State CIOs Stress Cyber-Security’s Importance to New Governors

Call to action urges new administrations to consider and address the cyber-security risks to state government.

by / February 28, 2011
Kyle Schafer, CIO of West Virginia. Photo by David Kidd. David Kidd

As more than two dozen gubernatorial administrations across the U.S. set their agenda, state CIOs are reminding them of the critical need to improve cyber-security.

The National Association of State Chief Information Officers sent a “call to action” last week to the new governors that outlines the plethora of challenges and risks pertaining to cyber-security in state government.

“With 26 new administrations, it’s imperative that new governors and other state policy leaders be aware of the cyber-security threats that states face on a daily basis.” said Kyle Schafer, NASCIO president and West Virginia CIO, via a statement. “This call to action is meant to assist state leaders in understanding the threats and developing appropriate process and policy to mitigate risks.”

The document outlines a five-point summary of present challenges, which include administrations turning more often to IT solutions as a means to improve efficiency amid fiscal crises. But personal information continues to be at risk, as state networks are being attacked on a daily basis, according to NASCIO.

The association said an enterprise model for cyber-security is the preferable approach, no matter the state’s governance structure. A culture of security must be created across the government, according to NASCIO. “The most effective cyber-security programs produce accurate assessments of the risks associated with each system the government maintains, and for the network as a whole,” the paper said.

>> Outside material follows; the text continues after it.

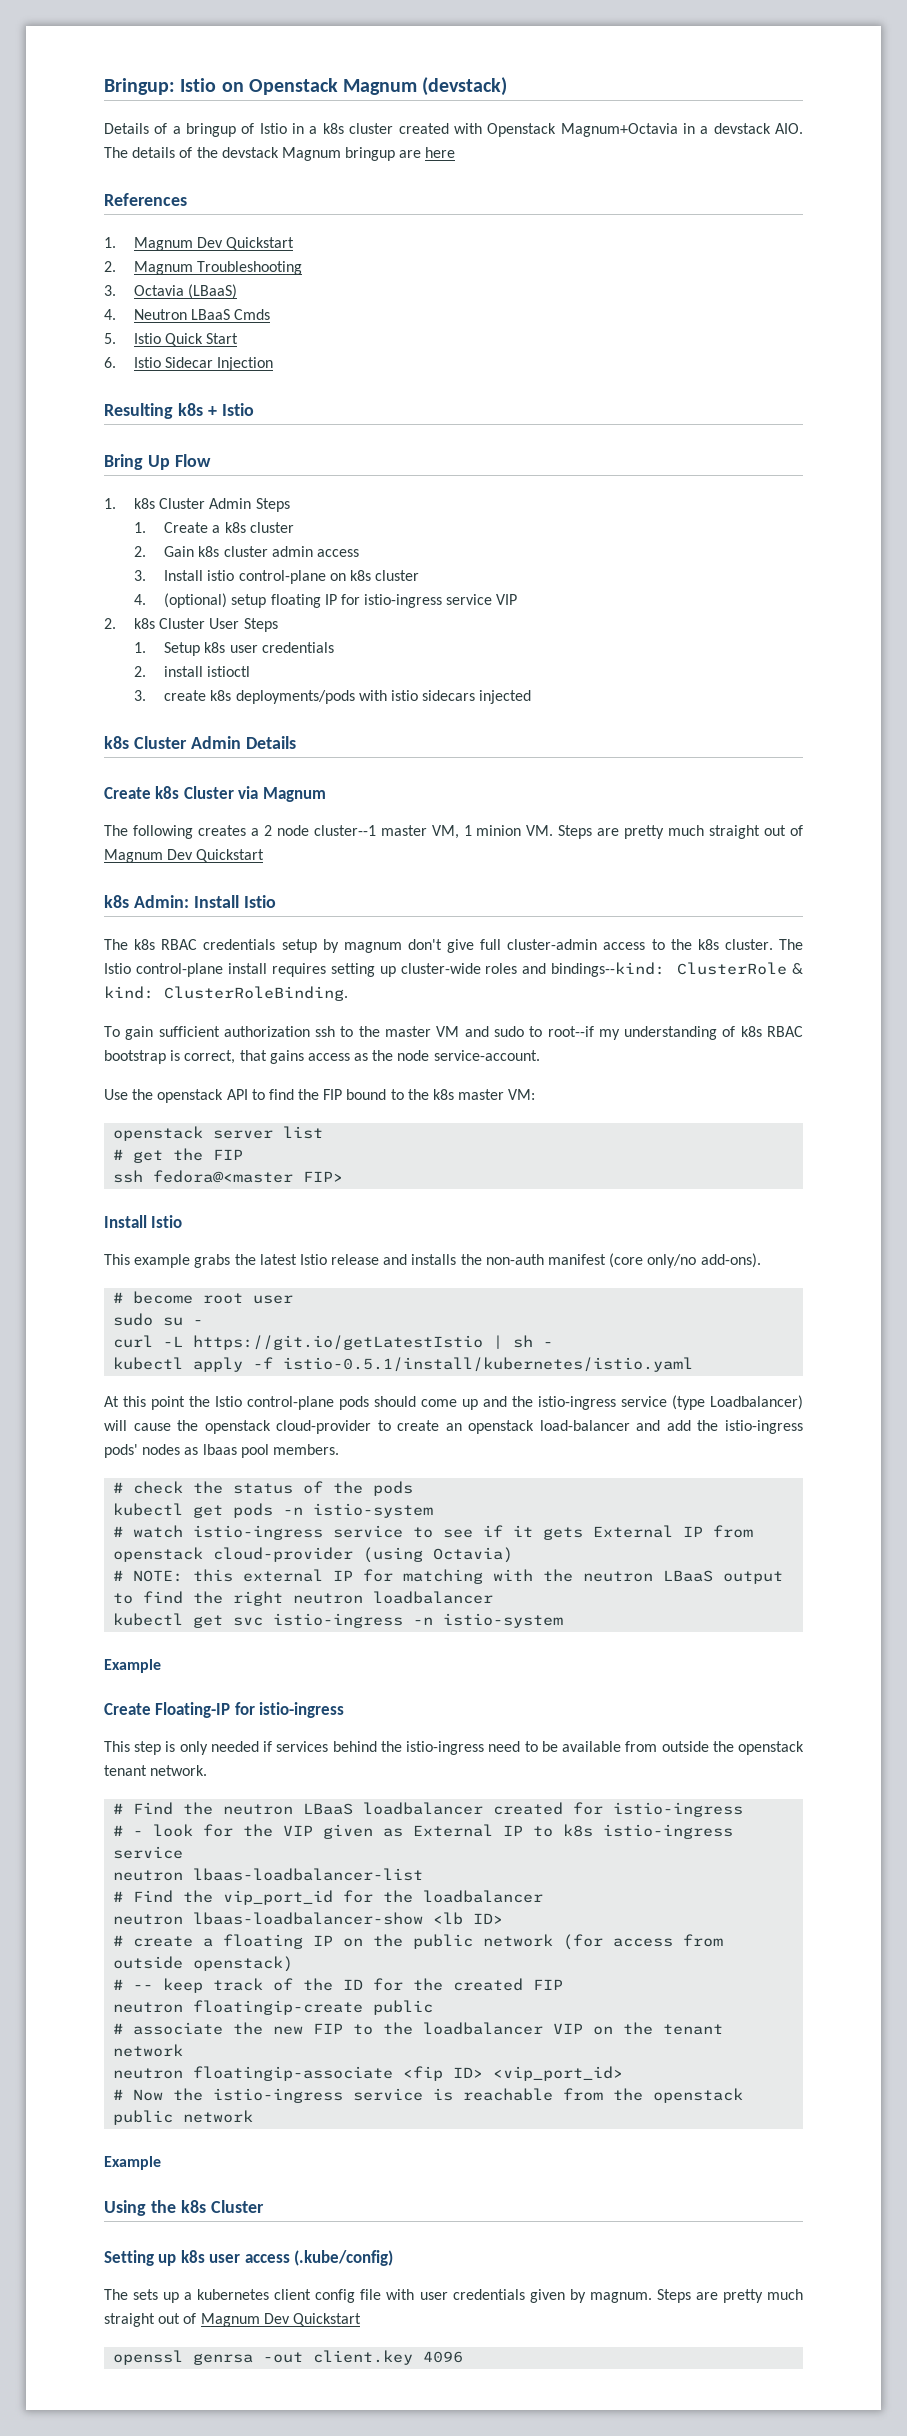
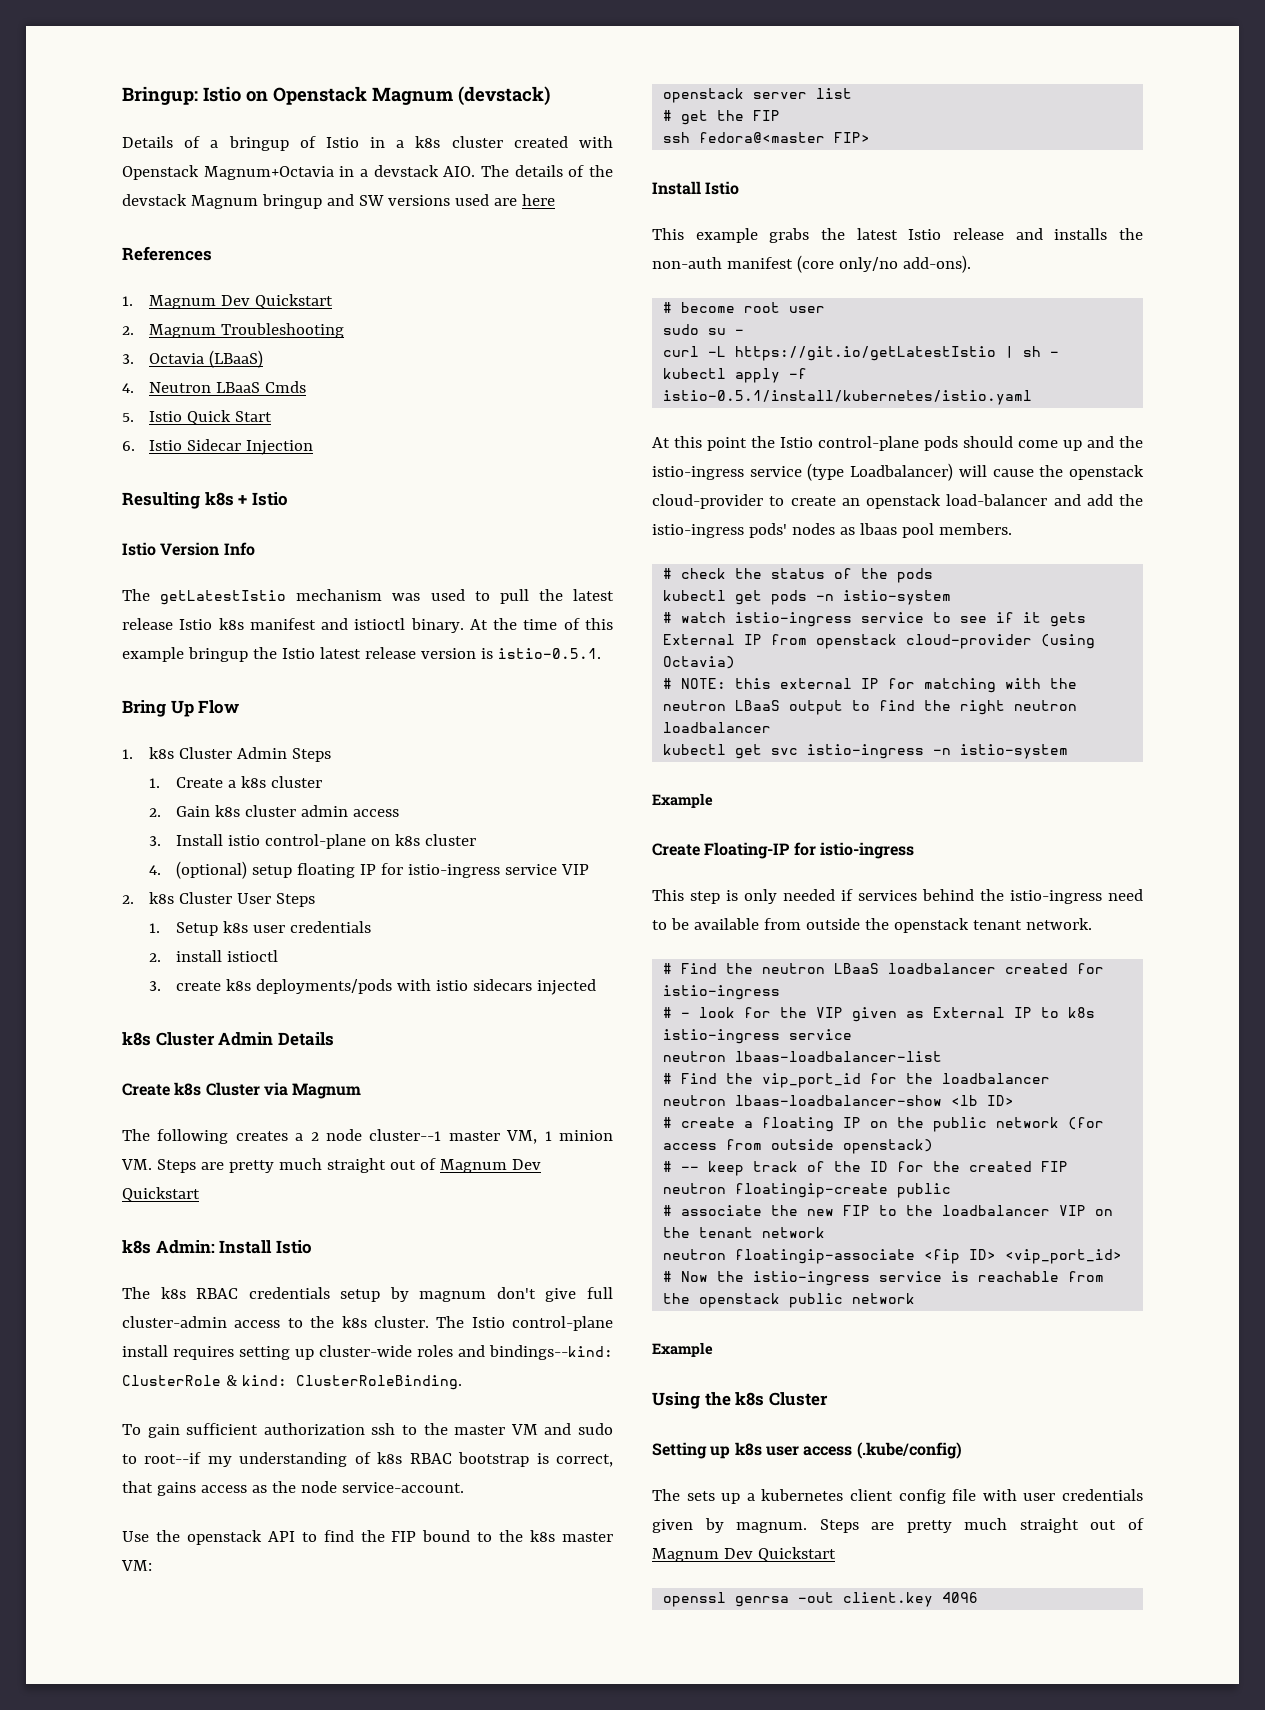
(396, 154) none -> [326,194,489,206] and SW versions used
(254, 409) none -> [122,542,255,556] [122,589,614,605] [122,618,613,633] [122,647,601,662] // Istio Version Info // The getLatestIstio mechanism was used to pull the latest release Istio k8s manifest and istioctl binary. At the time of this example bringup the Istio latest release version is istio-0.5.1.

The call to action said one bright spot is that tight budgets are creating opportunities to improve states’ cyber-security postures by “baking” it into restructured departments and new processes. Furthermore, the federal government is realizing that states need more money to address cyber-security gaps. The U.S. Department of Homeland Security will do assessment of states cyber-security in fall 2011, according to NASCIO. 

Finally, NASCIO urges the new governors to consider some basic questions:

  • Is your state supporting a “culture of information security” encompassing a governance structure of state leadership and all key stakeholders?
  • Has your state implemented an enterprise cyber-security framework that includes policies, control objectives, practices, standards and compliance?
  • Has your state invested in information technologies that provide continuous vulnerability management and protect against critical cyber threats on an ongoing basis?
  • Are security metrics available in your state that accurately measure and report intrusion attempts, penetrations, vulnerabilities and security breaches?
  • Have state employees and contractors been trained for their roles and responsibilities in protecting the state’s cyber assets?